Li Rongrong, SASAC's minister said at a work conference of the commission
last week that the incident at CAO could have been avoided, if there is a sound
internal auditing and risk management system.
As part of the new plan, a supervisory committee will be set up to play an
increasingly important role in protecting State-owned assets. SASAC is working
on a system to track liabilities after investment blunders.
Li also said that a sound corporate governance and effective restraint scheme
constitute the two fundamentals for a solid risk-management system.
While analysts ponder what the future holds for the financially-crippled
company, they suggest its business troubles may accelerate the sector's opening
to greater competition.
It may be an opportunity for the country's oil watchdog to think about
relaxing controls over the sector. In fact, some local oil producers have long
been interested in entering the sector, according to Zhao Baoling, professor
from the Civil Aviation management Institute of China, in an earlier interview
with China Business Weekly.
China imports about one-third of the nearly 8 million tons of jet fuel it
uses annually. But given the nation's galloping economic expansion, and
increasing aviation capacity, its jet fuel demand is growing at a double-digit
rate.
On December 11, China announced the opening of its domestic retail oil market
in accordance with its World Trade Organization (WTO) commitments.
It is expected to open its wholesale oil market in December 2006.
Although the Chinese authorities have not announced how they plan to open the
aviation oil sector, signs of openness have surfaced.

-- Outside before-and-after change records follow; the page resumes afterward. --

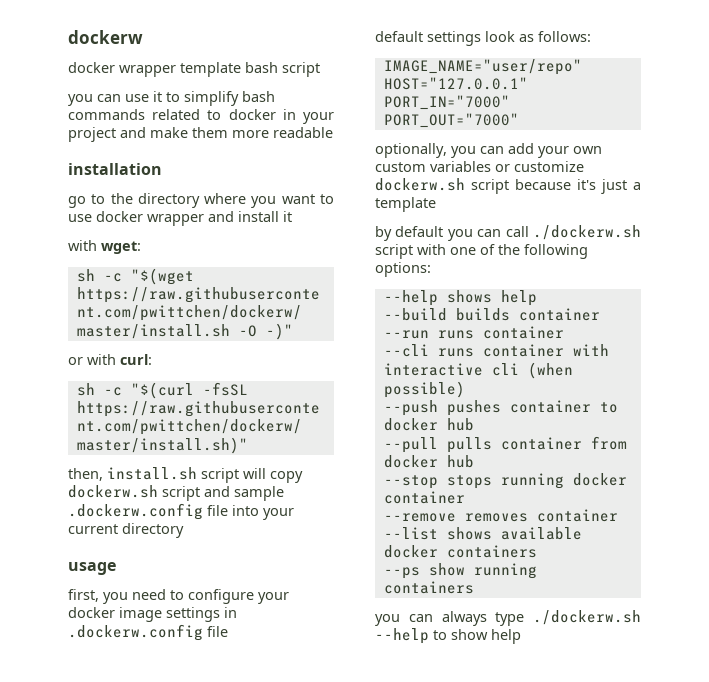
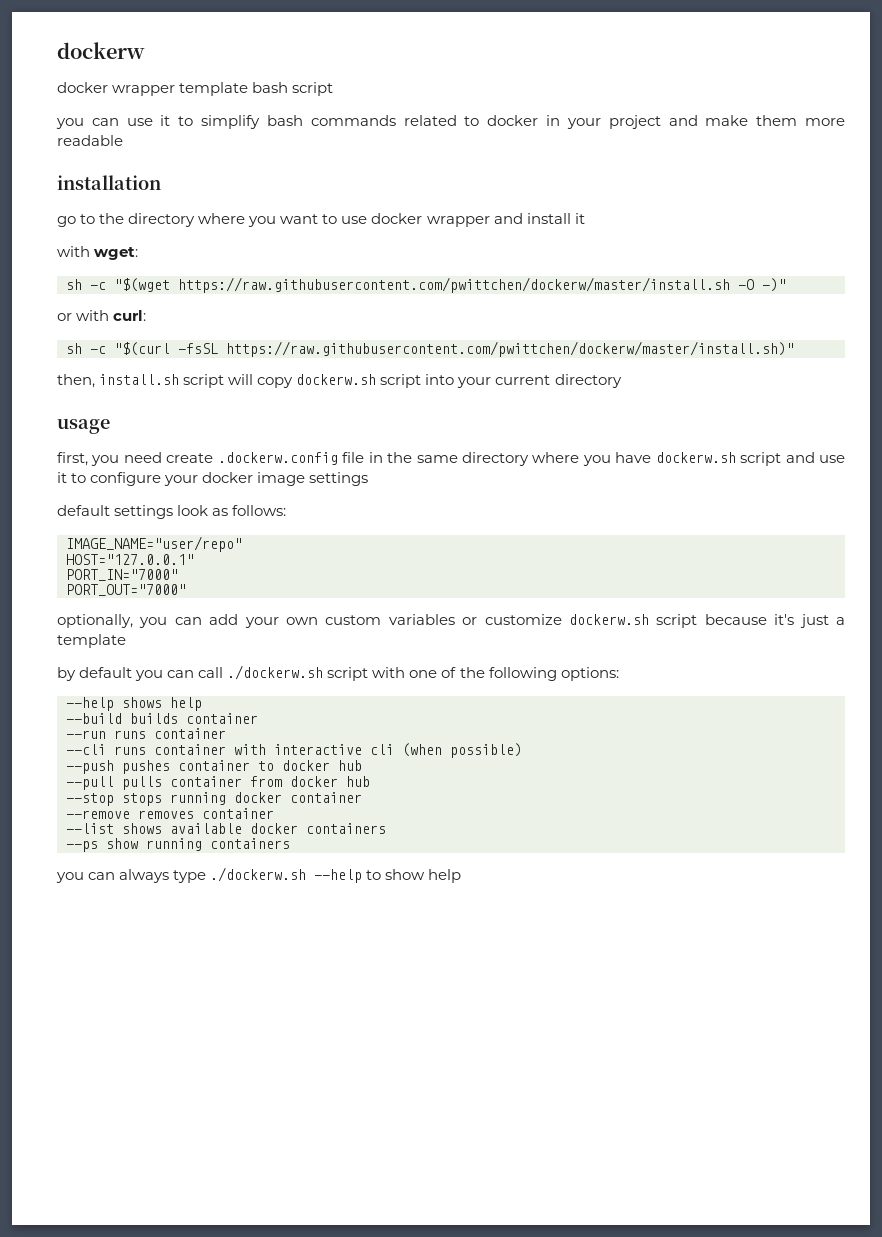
[204,486,284,501] [68,503,228,520] and sample .dockerw.config file -> (422, 381) none
(166, 594) none -> [166,452,845,466] [57,472,67,483] create .dockerw.config file in the same directory where you have dockerw.sh script and use it
[224,607,237,618] [68,624,228,641] in .dockerw.config file -> (369, 479) none

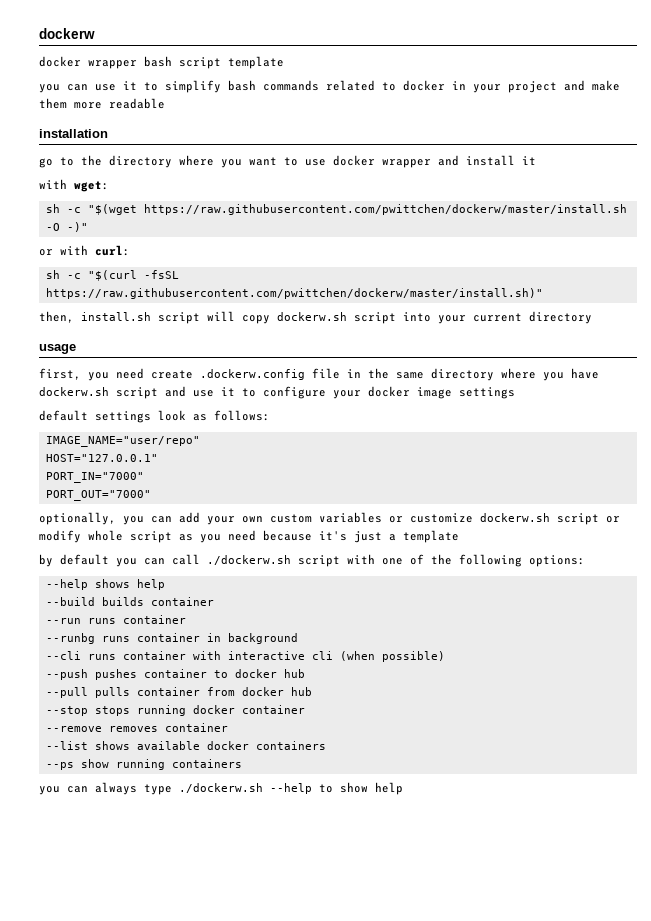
[179,82,249,96] template -> (137, 64) none
(334, 89) none -> [228,56,284,69] template
(698, 621) none -> [606,516,620,523] [39,530,256,543] or modify whole script as you need
(226, 733) none -> [45,633,298,644] // --runbg runs container in background

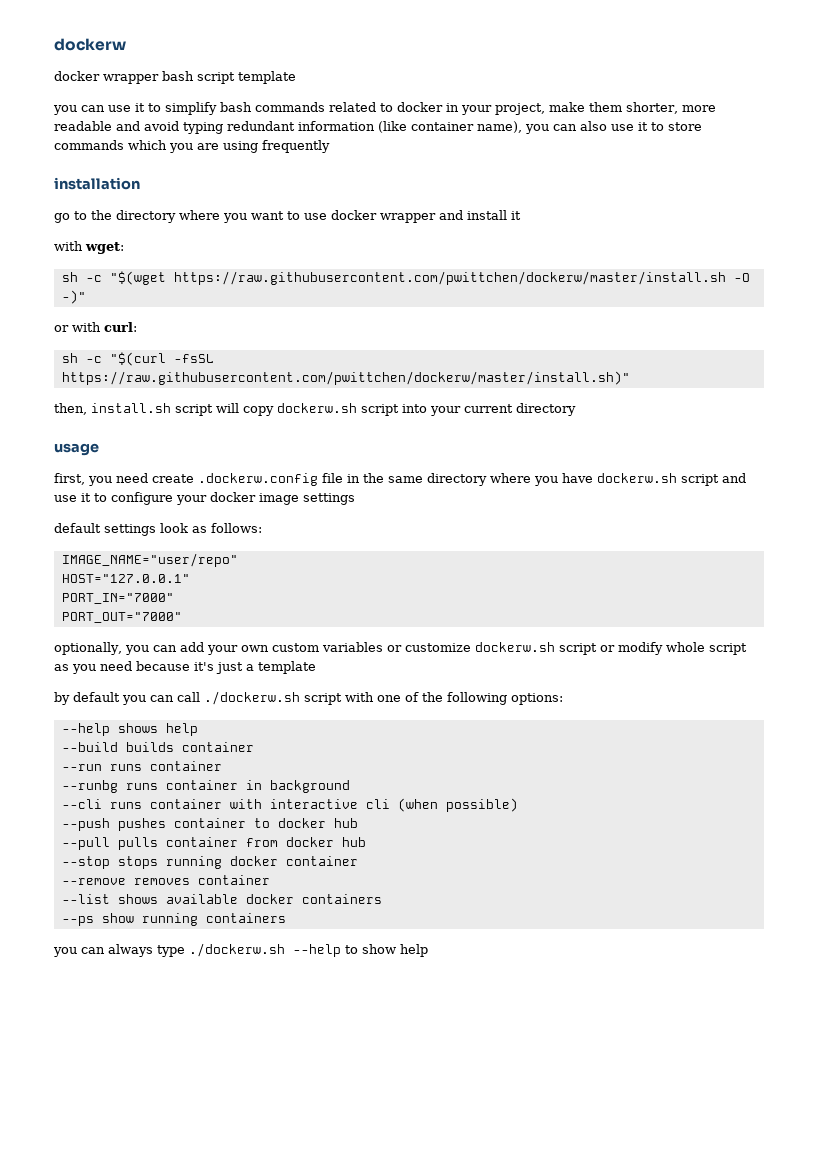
[508,80,585,93] project and -> [495,103,545,115] project,
(67, 103) none -> [626,102,678,114] shorter,
(165, 103) none -> [116,121,702,134] [54,140,330,153] and avoid typing redundant information (like container name), you can also use it to store commands which you are using frequently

Sinopec Group and China National Petroleum Corp (CNPC) last month signed a
deal with CAOHC to secure a share of the latter's domestic jet fuel distribution
network. "It is, in fact, a sign of market openness," CAOHC officials said.
To ensure jet fuel supplies, Chinese State trader Unipec, the trading arm of
Sinopec, helped to cover jet fuel imports for the remainder of December.
CAO's parent firm also asked Chinaoil - a unit of PetroChina - Sinochem and
Zhuhai Zhenrong to take over existing import deals by acting as its import
agents.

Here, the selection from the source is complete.